Time Decay & My First Options Trade of 2026
Alright, today is January 10th, 2026. Already, more than one week has passed this year. As a stock option writer, time generally tends to be on your side. Every day that passes brings time decay (theta) working in our favor. All else equal, as the time to expiration declines, options decline in value because the time value component of an option’s price decreases.
This year I have executed one stock option trade so far, which admittedly leaves me with a slight feeling of unease. While time decay is generally a friend, the opportunity cost of only having one position open while the broader markets have been off to a great start is weighing on me. Put option prices across the board have declined a lot very quickly as markets rally, making entry points less attractive currently.
I would like to stress that while today I report on this trade after the fact, the ultimate objective of this blog is to identify interesting options before I trade them, so that you also have an opportunity to evaluate them and are able perhaps even better than me.
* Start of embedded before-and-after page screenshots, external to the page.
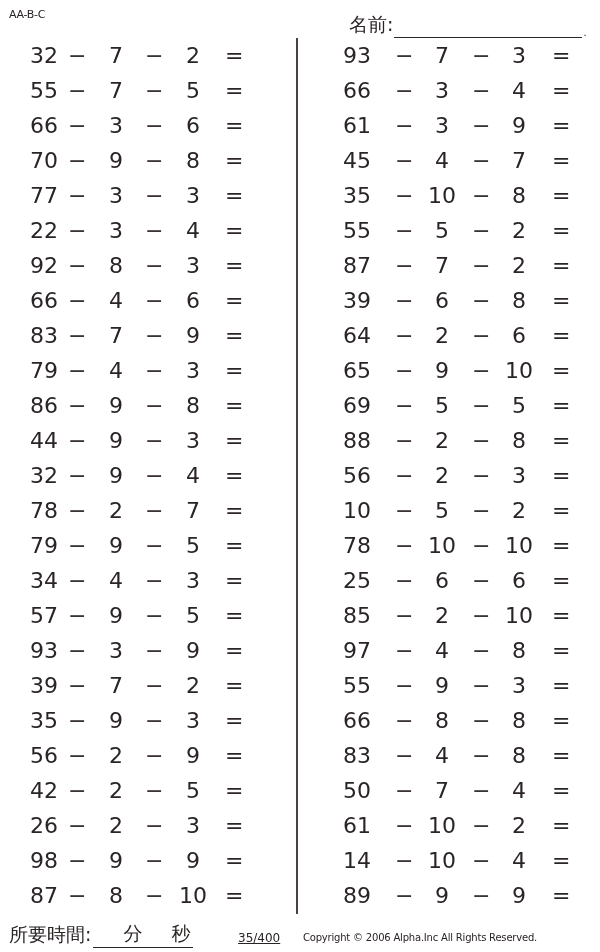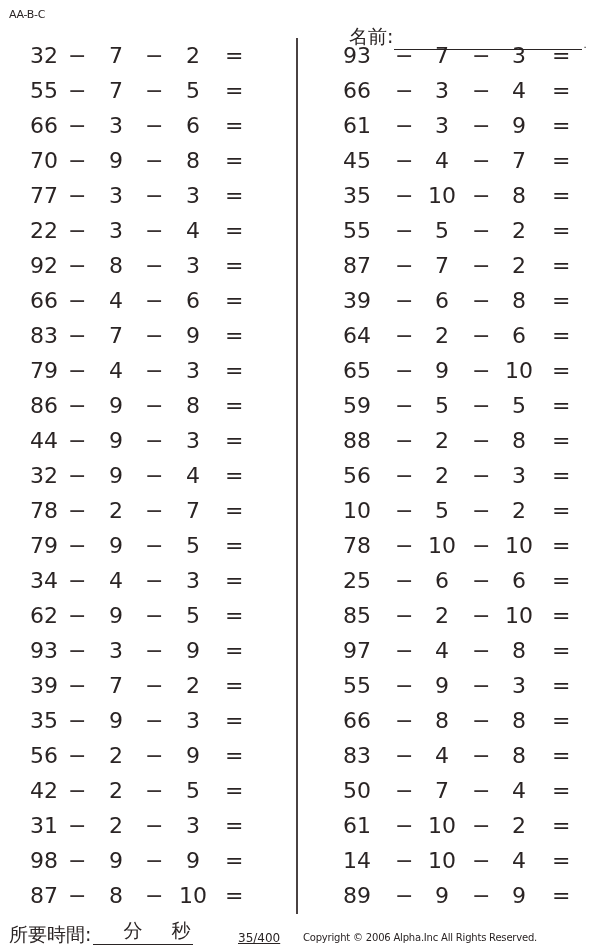"名前:" .name { top: 24px -> 12px }
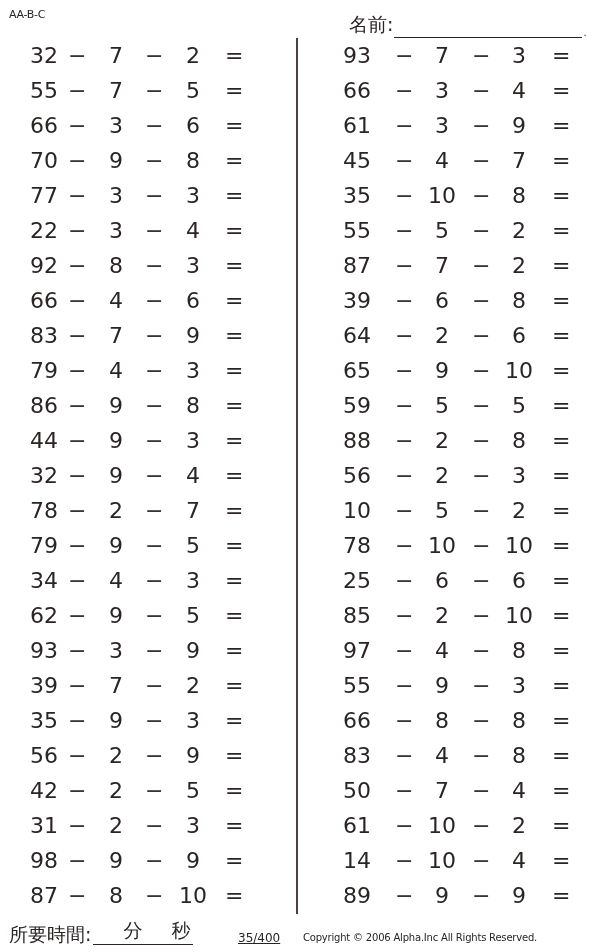"59" span.a { text: 59 -> 69 }
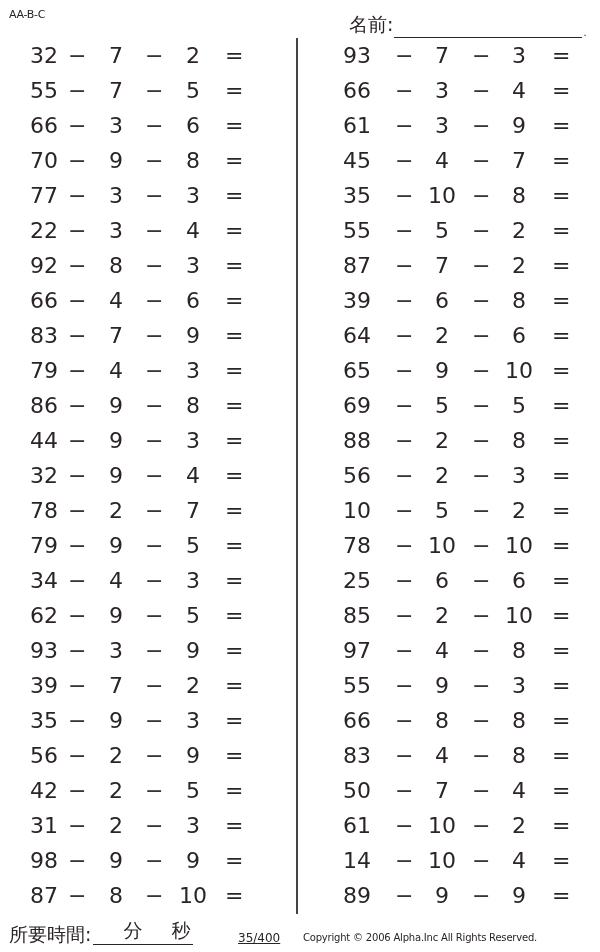"62" span.a { text: 62 -> 57 }
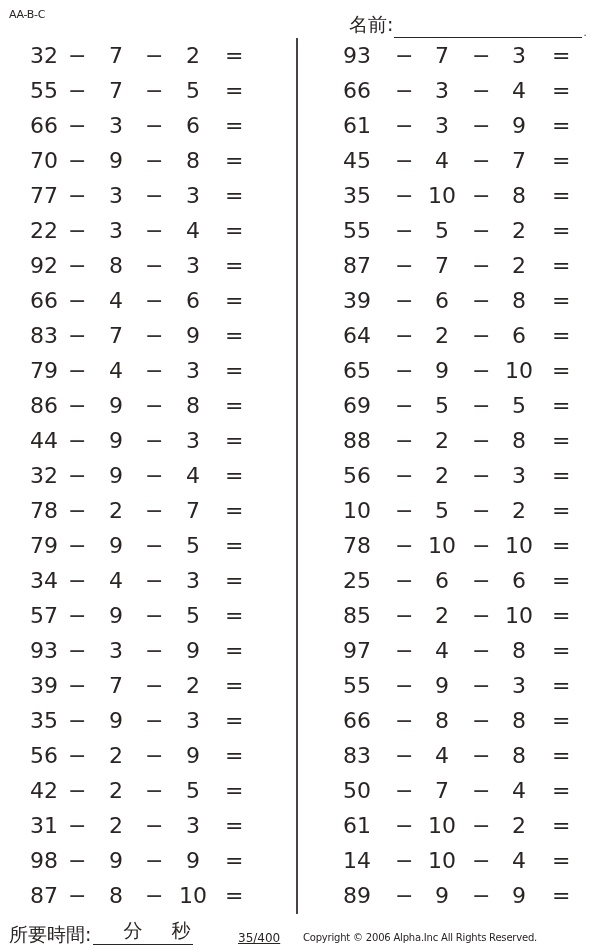"31" span.a { text: 31 -> 26 }
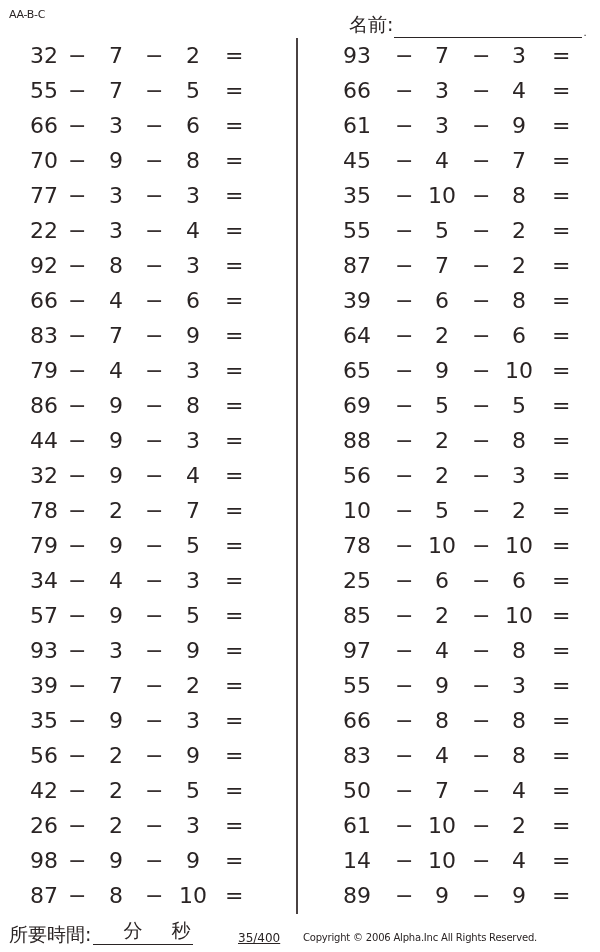"所要時間:" .footer-time { align-items: flex-start -> flex-end }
But I am still working diligently on creating a framework that does just that.
Preferred Trading Ground Rules
I generally prefer to trade either liquid US single stock options or options on ETFs that track major indices. The simple reason being that US options markets are far more liquid and efficient than most European (by that I mean the geography, not the type of options) options markets.
That being said, my very first option trade of the year does not quite fit the framework I set out for myself. This trade was on DSM-Firmenich (ticker: DSFIR), a company producing vitamins, flavors, and fragrances for the nutrition, health, and beauty industries. The company has a market cap of EUR 17bn and is listed in Amsterdam, The Netherlands.
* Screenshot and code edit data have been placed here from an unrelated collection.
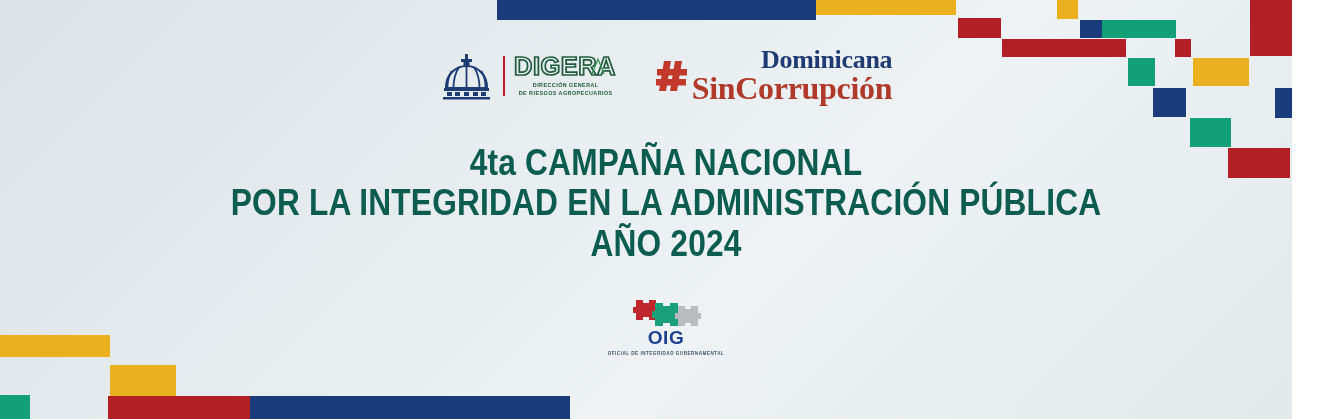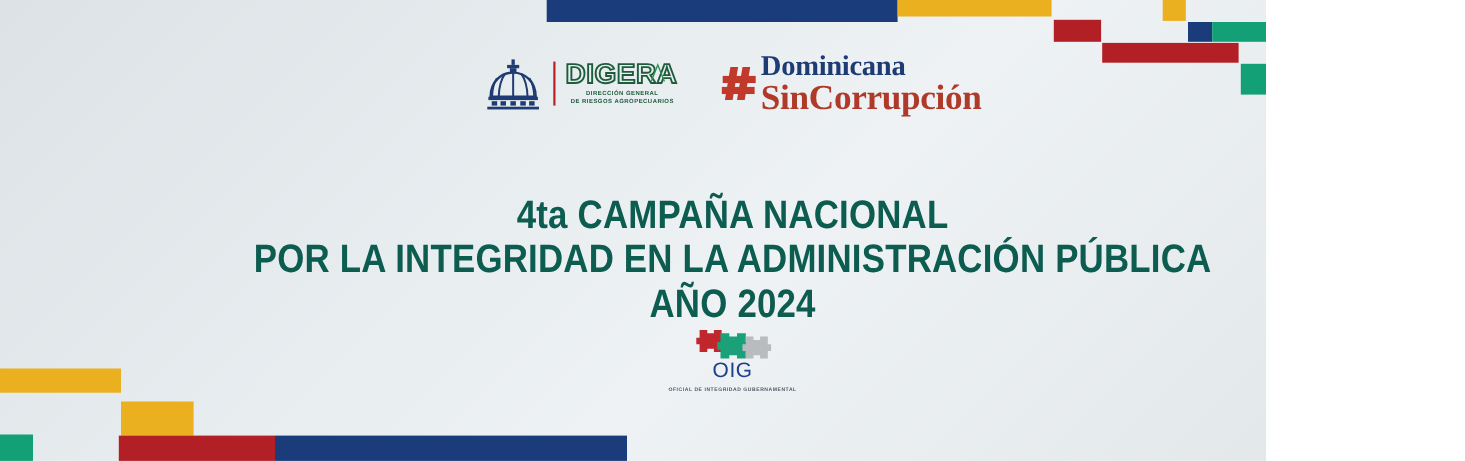"DIGERA" #banner { width: 1151px -> 1292px }
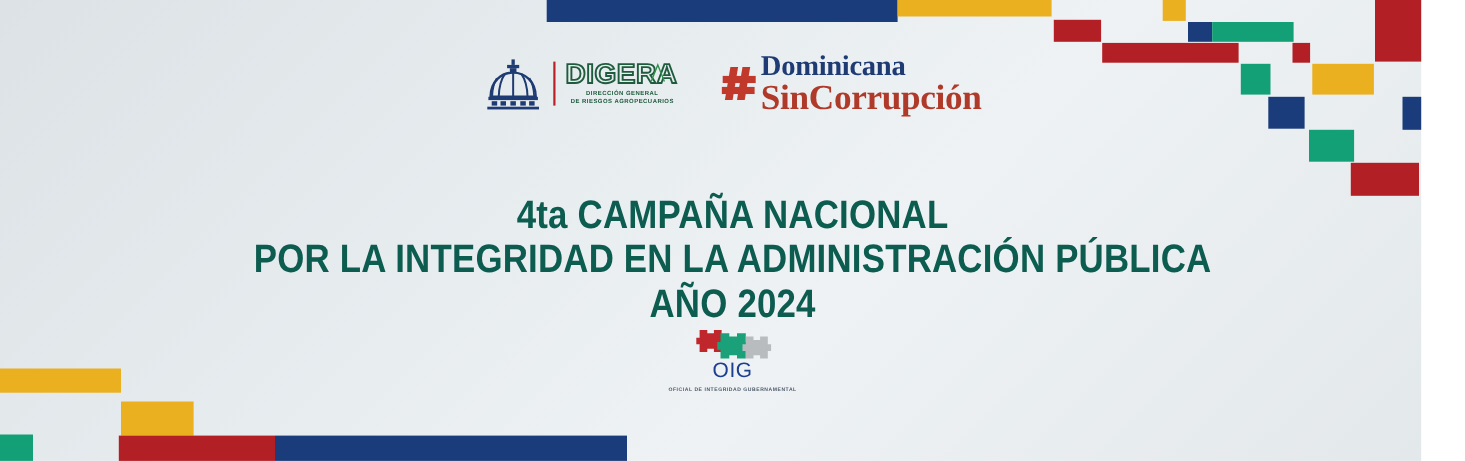"Dominicana" .dsc-line1 { text-align: none -> right }
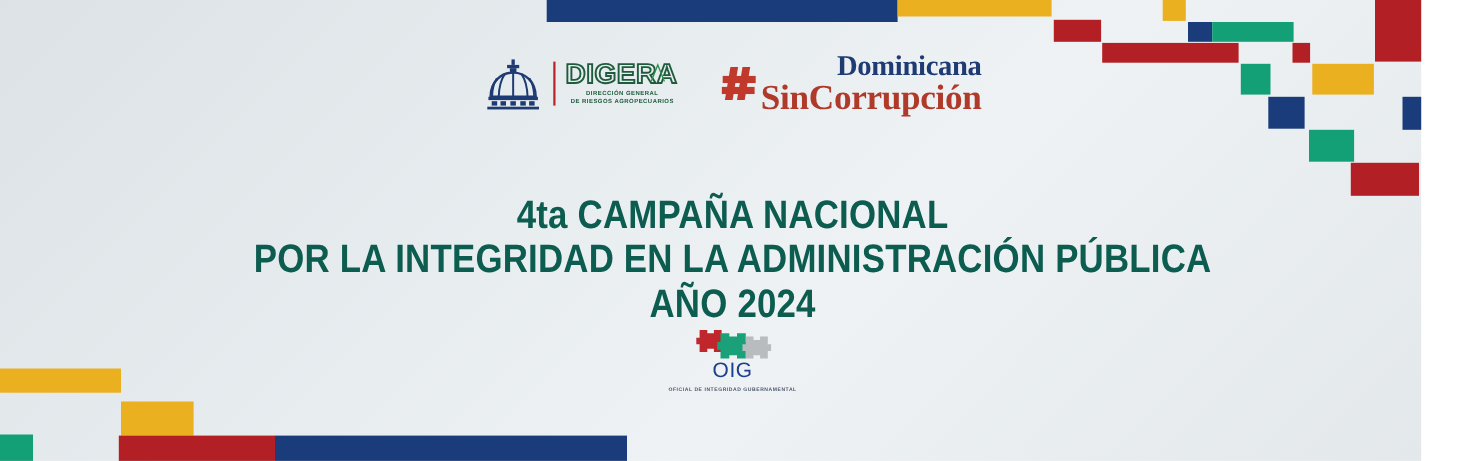"4ta CAMPAÑA NACIONAL" .title-block { margin-top: 32px -> none }
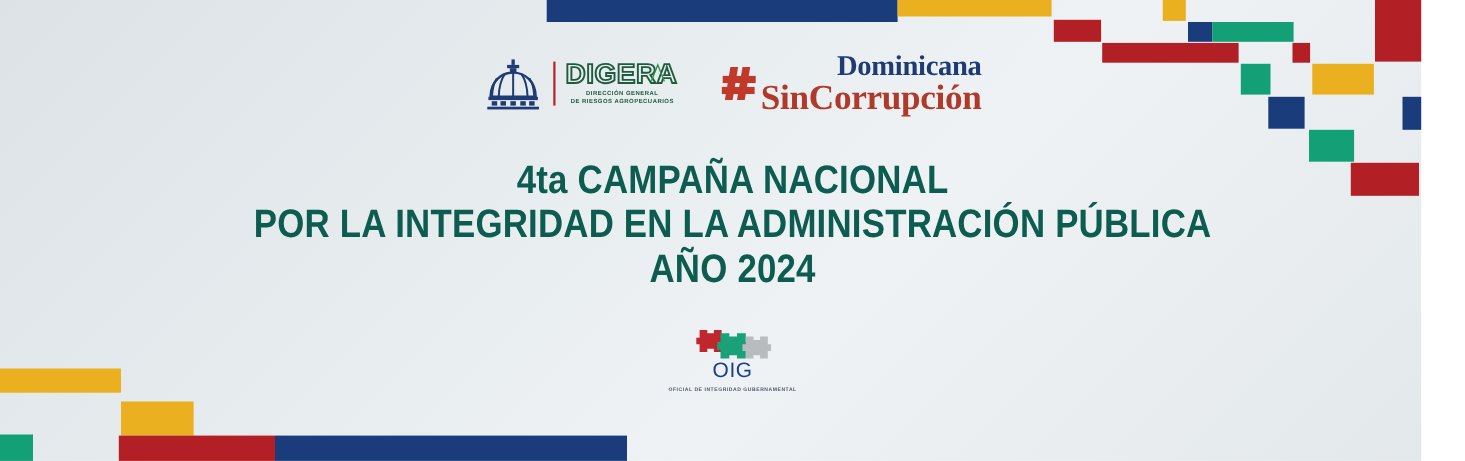"OIG" .oig-word { font-weight: normal -> bold }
Let’s break down the details of the trade, along with what I believe I did right and where emotions perhaps got the better of me.
The Option Characteristics
Here is a summary of the specifics for the put option I sold:
| Characteristic | Detail |
| Underlying Asset | DSM-Firmenich (Listed in Amsterdam) |
| Option Type | Put (Sold) |
| Trade Date | Thursday, January 8th, 2026 |
| Strike Price | EUR 64.00 |
| Expiration Date | January 23rd, 2026 |
| Premium Received | 0.47 per share or EUR 47 (before costs/taxes) |
| Stock Price at Trade | Approx. EUR 67.00 |
| Capital at Risk | EUR 6,400 |
| Return on Risk | 0.7% over 15 days (approx. 17% annualized) |
Note: The annualized return figure is largely irrelevant here, as the trade is a one-off and does not fully account for the specific risks taken.
What I Did Right
The fourth reason listed below was the main driver for me to go ahead with the trade, despite the framework inconsistencies.
- Liquidity Management: I used a limit order that matched the best ask price. I patiently waited for the market to move towards me. This means I provided liquidity rather than taking it aggressively, which resulted in a slightly better price than immediate execution would have provided.
- Avoiding Event Risk: DSM-Firmenich will report earnings on February 12th, 2026. The option expires ahead of that announcement, successfully avoiding the significant volatility and risk associated with the earnings report.
- Position Sizing: I only traded one option contract, leaving me flexibility to “double down” or adjust the position at a lower strike price if necessary.
- Willingness to Own: I am willing to own this stock outright at the strike price. This is the cardinal rule of cash-secured put selling. If assigned, I wouldn’t mind holding the stock long-term, unless some seriously bad news fundamentally changes the company’s outlook.
Where I Strayed From My Rules
The more I think about it, the more I realize that emotions probably got the better of me. A few elements of this trade don’t quite match up with my intended framework:
- “Moneyness” (OTM Target): The option was only 4.5% out-of-the-money (OTM) at the time of the trade. My personal rules state I should target options that are at least 10% OTM to provide a larger buffer.
- Delta Level: Following from the high moneyness, the option’s delta was approximately -0.25. This implies roughly a 1-in-4 chance that the option ends up in the money by expiration. This felt a bit too much like a “coin toss” for my typical risk profile.
- Expiration Cycle: I traded an option that does not expire on the third Friday of the month. As a general rule, we should aim to trade standard “monthly” options because they are typically the most liquid. The only next available monthly option would have expired after the earnings announcement, which I wanted to avoid.
Conclusion
Overall, I followed more than half my rules correctly on this first trade, but the high probability of assignment makes it a riskier play than I intended for my standard operations. Fortunately, I genuinely wouldn’t mind owning the underlying stock. I’ll keep working on that pre-trade framework for the next entry!
Disclaimer
The information provided in this blog post is for informational and educational purposes only and is not intended as investment advice. Options trading involves a high degree of risk and is not suitable for all investors. The hypothetical targets, strategies, and examples discussed do not guarantee future results.
Readers should be aware that past performance is not indicative of future results. It is essential to conduct your own research and due diligence, or consult with a qualified financial professional, before making any investment decisions. The author is not a registered financial advisor.